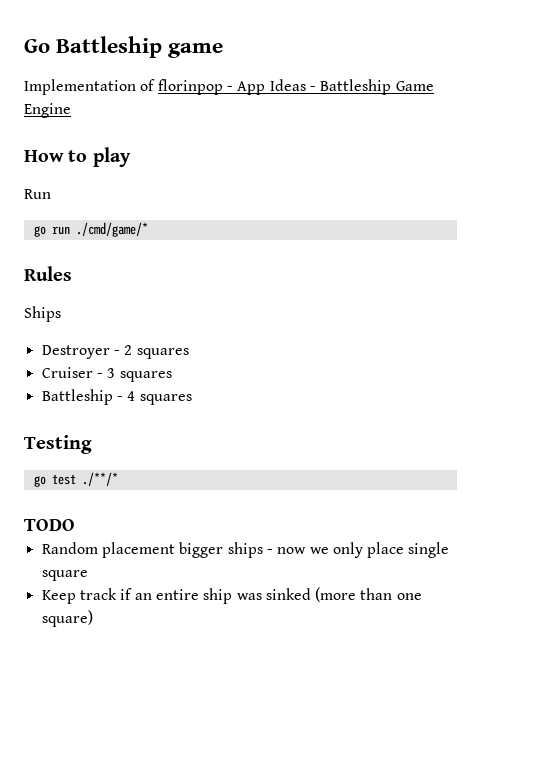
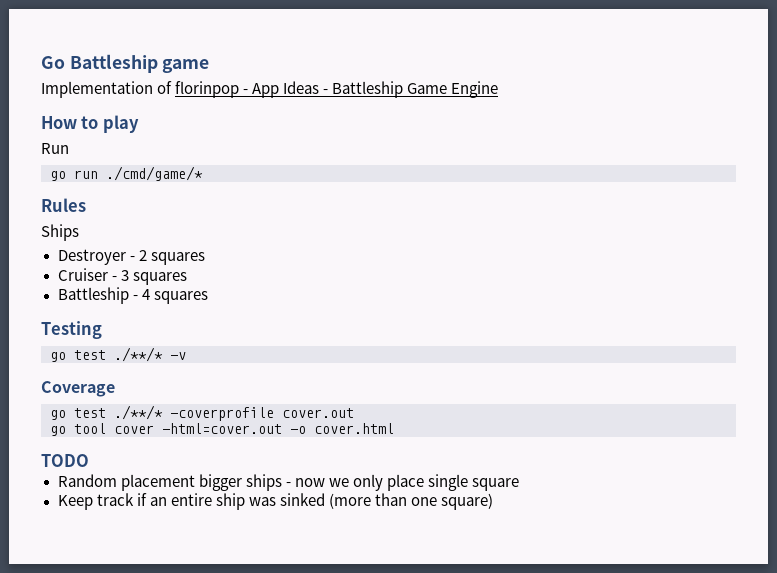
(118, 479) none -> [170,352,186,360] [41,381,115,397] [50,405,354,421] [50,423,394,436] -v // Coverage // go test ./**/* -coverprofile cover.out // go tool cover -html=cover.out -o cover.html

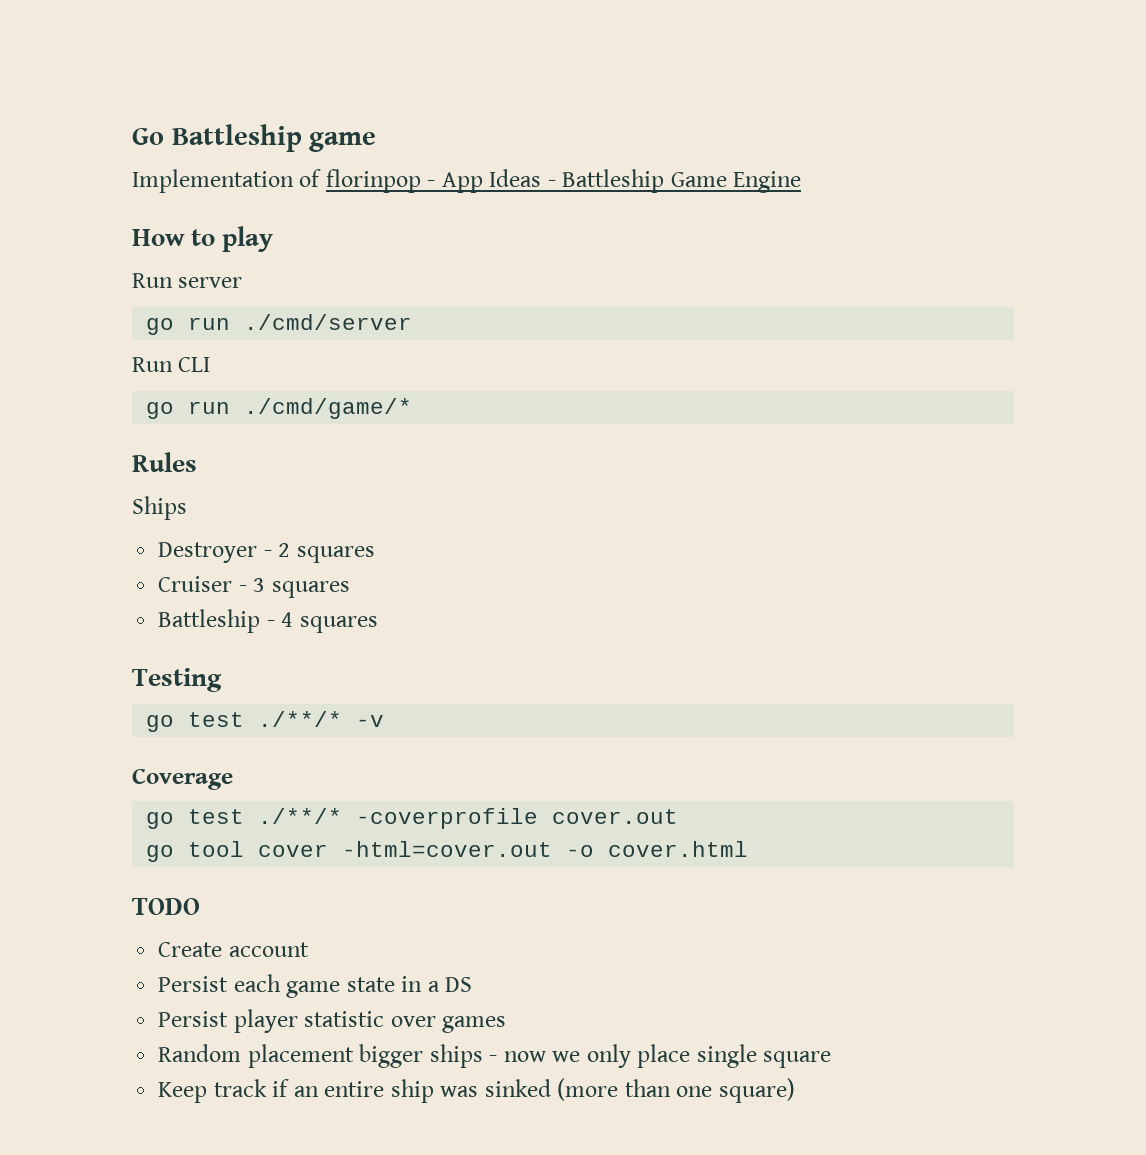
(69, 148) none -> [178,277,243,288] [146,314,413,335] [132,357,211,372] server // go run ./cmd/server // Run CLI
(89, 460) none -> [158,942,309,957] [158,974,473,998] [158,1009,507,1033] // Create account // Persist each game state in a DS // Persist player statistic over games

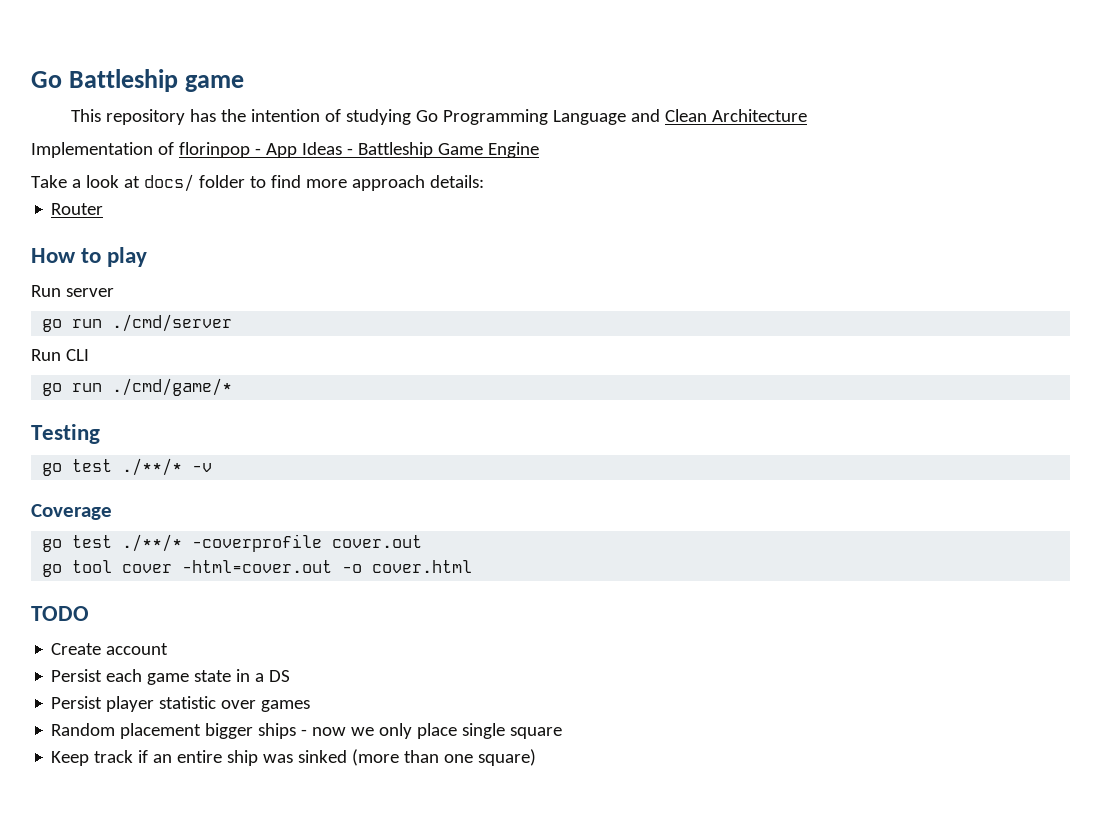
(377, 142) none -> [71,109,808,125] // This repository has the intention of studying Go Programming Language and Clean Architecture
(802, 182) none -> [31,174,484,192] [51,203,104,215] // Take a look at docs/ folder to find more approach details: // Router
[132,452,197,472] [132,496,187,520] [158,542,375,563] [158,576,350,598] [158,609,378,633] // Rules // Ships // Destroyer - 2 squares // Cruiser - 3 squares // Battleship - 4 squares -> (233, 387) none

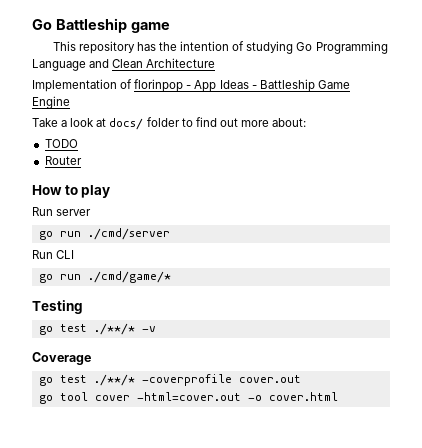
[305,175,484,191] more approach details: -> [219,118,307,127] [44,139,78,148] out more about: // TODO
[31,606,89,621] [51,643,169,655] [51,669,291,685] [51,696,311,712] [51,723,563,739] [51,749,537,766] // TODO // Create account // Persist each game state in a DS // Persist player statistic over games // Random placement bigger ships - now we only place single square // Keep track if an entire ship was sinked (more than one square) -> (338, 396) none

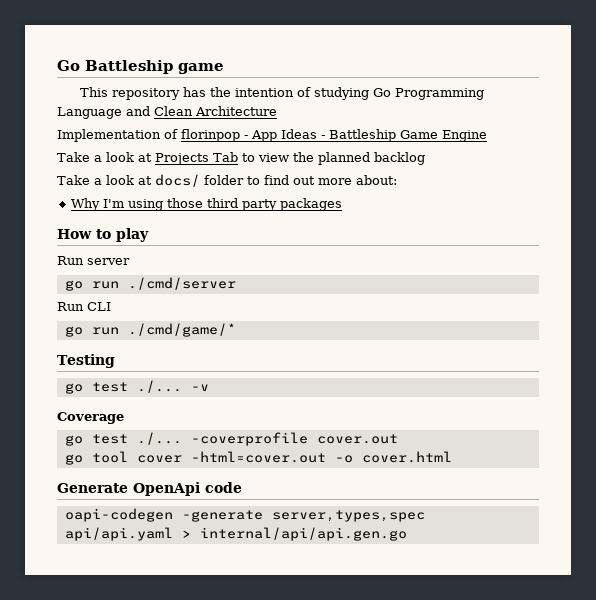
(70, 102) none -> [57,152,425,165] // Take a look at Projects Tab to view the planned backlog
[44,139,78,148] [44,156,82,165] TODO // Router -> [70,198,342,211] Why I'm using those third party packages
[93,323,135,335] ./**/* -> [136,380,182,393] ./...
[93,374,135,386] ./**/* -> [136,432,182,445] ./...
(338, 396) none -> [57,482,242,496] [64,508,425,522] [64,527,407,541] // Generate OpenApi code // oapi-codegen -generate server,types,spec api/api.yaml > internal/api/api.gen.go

*The problem:* An exact transcription is needed of the lines from the one with "(89, 460) none" to the one with "(377, 142) none" above, both ends included, with pictures left out.

*Solution:*
(89, 460) none -> [158,942,309,957] [158,974,473,998] [158,1009,507,1033] // Create account // Persist each game state in a DS // Persist player statistic over games

(377, 142) none -> [71,109,808,125] // This repository has the intention of studying Go Programming Language and Clean Architecture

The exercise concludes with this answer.